RADARPANGANDARAN.COM – Selama ini, publik mengenal Pangandaran sebagai surga wisata pantai dengan ombak landai yang menarik. Namun, di balik popularitas pantai-pantai tersebut, Pangandaran sebenarnya menyembunyikan sebuah destinasi alam yang menawarkan petualangan air yang jauh lebih menantang.
Oleh karena itu, penting bagi wisatawan untuk mengarahkan pandangan mereka ke Green Canyon, ngarai eksotis dengan air sungai hijau jernih yang menjadi magnet baru bagi penyuka ekowisata. Intinya, destinasi ini wajib Anda masukkan dalam itinerary untuk merasakan pengalaman yang benar-benar berbeda.

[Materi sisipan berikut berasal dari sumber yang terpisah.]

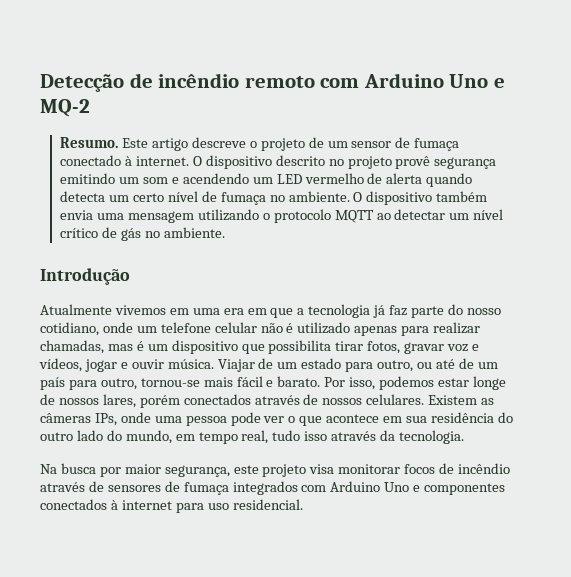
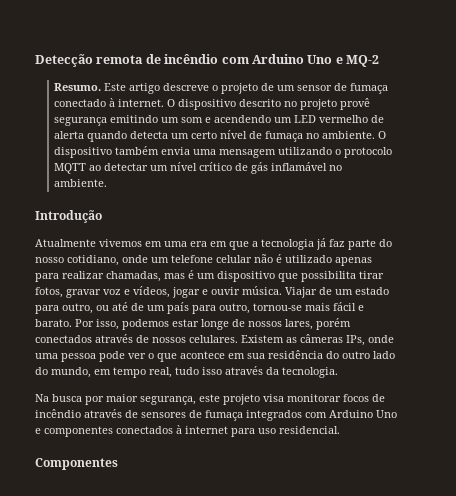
[129,73,315,88] de incêndio remoto -> [96,54,219,64] remota de incêndio
(141, 234) none -> [271,162,328,171] inflamável
(303, 504) none -> [35,458,118,470] // Componentes

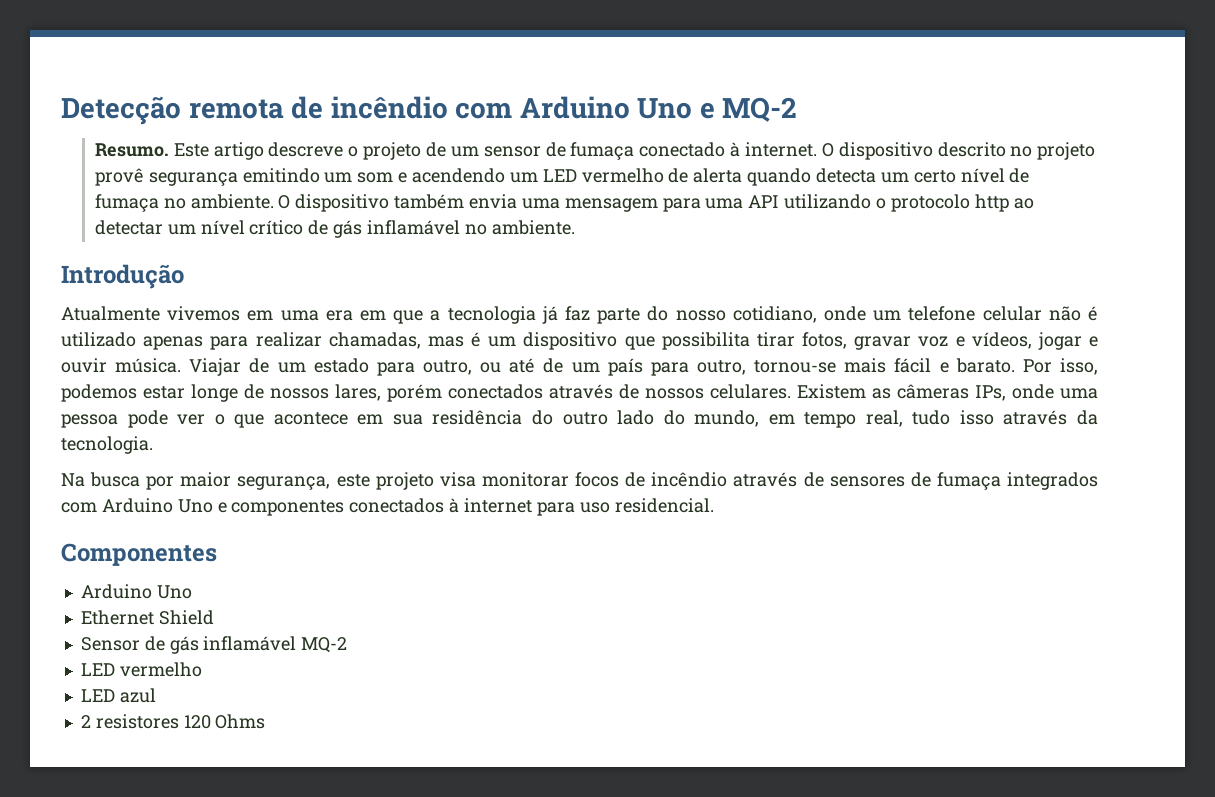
(277, 153) none -> [662,195,780,212] para uma API
[54,163,87,174] MQTT -> [974,194,1009,212] http
(118, 464) none -> [80,584,192,599] [80,610,214,625] [80,636,348,654] [80,662,202,677] [80,688,156,703] [80,714,266,729] // Arduino Uno // Ethernet Shield // Sensor de gás inflamável MQ-2 // LED vermelho // LED azul // 2 resistores 120 Ohms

Mengenal Cukang Taneuh: Identitas Asli Green Canyon
Sebelum menjadi sebutan internasional, warga lokal menyebut ngarai ini Cukang Taneuh, yang dalam bahasa Sunda berarti “Jembatan Tanah.” Nama ini merujuk pada formasi alami yang melintasi kawasan tersebut. Secara fisik, Green Canyon terbentuk dari erosi Sungai Cijulang selama jutaan tahun.

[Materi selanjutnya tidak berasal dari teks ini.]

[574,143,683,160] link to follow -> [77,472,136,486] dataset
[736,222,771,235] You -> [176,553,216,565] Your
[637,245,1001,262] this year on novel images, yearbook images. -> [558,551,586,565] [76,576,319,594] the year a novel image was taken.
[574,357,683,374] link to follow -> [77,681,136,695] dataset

Akibatnya, ngarai ini menampilkan pemandangan tebing-tebing karst tinggi yang dihiasi formasi stalaktit dan stalagmit mempesona. Hutan tropis yang asri turut membingkai kawasan ini.

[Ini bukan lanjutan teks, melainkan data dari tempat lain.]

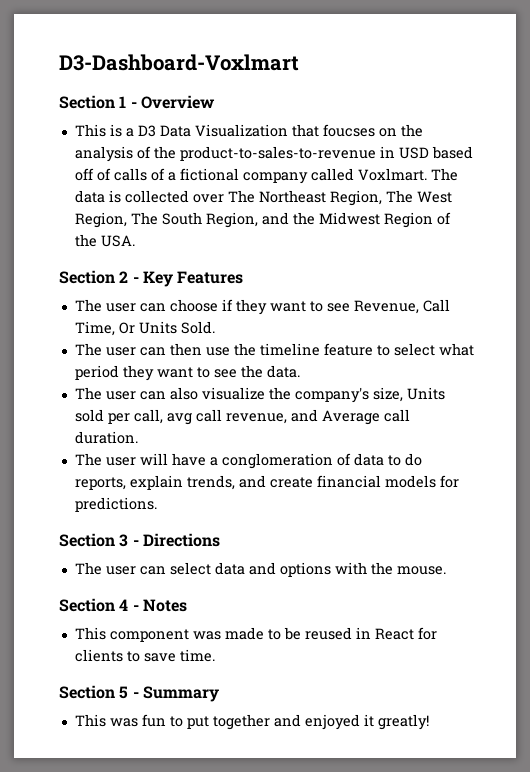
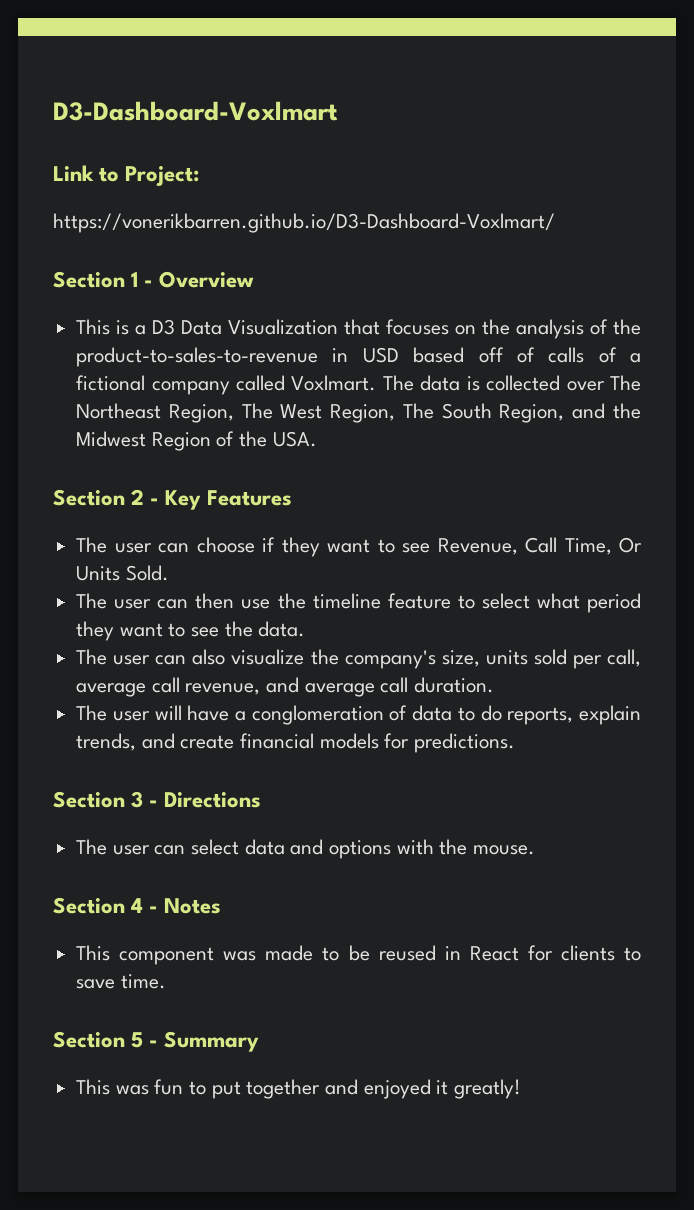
(299, 62) none -> [53,165,200,186] [53,213,555,233] // Link to Project: // https://vonerikbarren.github.io/D3-Dashboard-Voxlmart/
[322,124,375,137] foucses -> [386,319,450,335] focuses
[406,387,445,400] Units -> [485,650,528,665] units
[166,413,192,425] avg -> [76,683,147,697] average
[321,410,380,425] Average -> [304,683,375,697] average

Lalu, bagaimana dengan warna airnya? Keunikan Green Canyon terletak pada warna air sungai yang hijau jernih. Faktanya, warna eksotis ini muncul dari pantulan cahaya matahari pada permukaan air yang dipenuhi alga. Dengan demikian, fenomena alam ini menciptakan sebuah pemandangan ikonik yang benar-benar memanjakan mata pengunjung.
Sejarah Penamaan dan Popularitas
Nama “Green Canyon” bukanlah julukan yang muncul dari kearifan lokal. Sebaliknya, seorang wisatawan asal Perancis bernama Bill John mempopulerkan nama tersebut pada tahun 1993.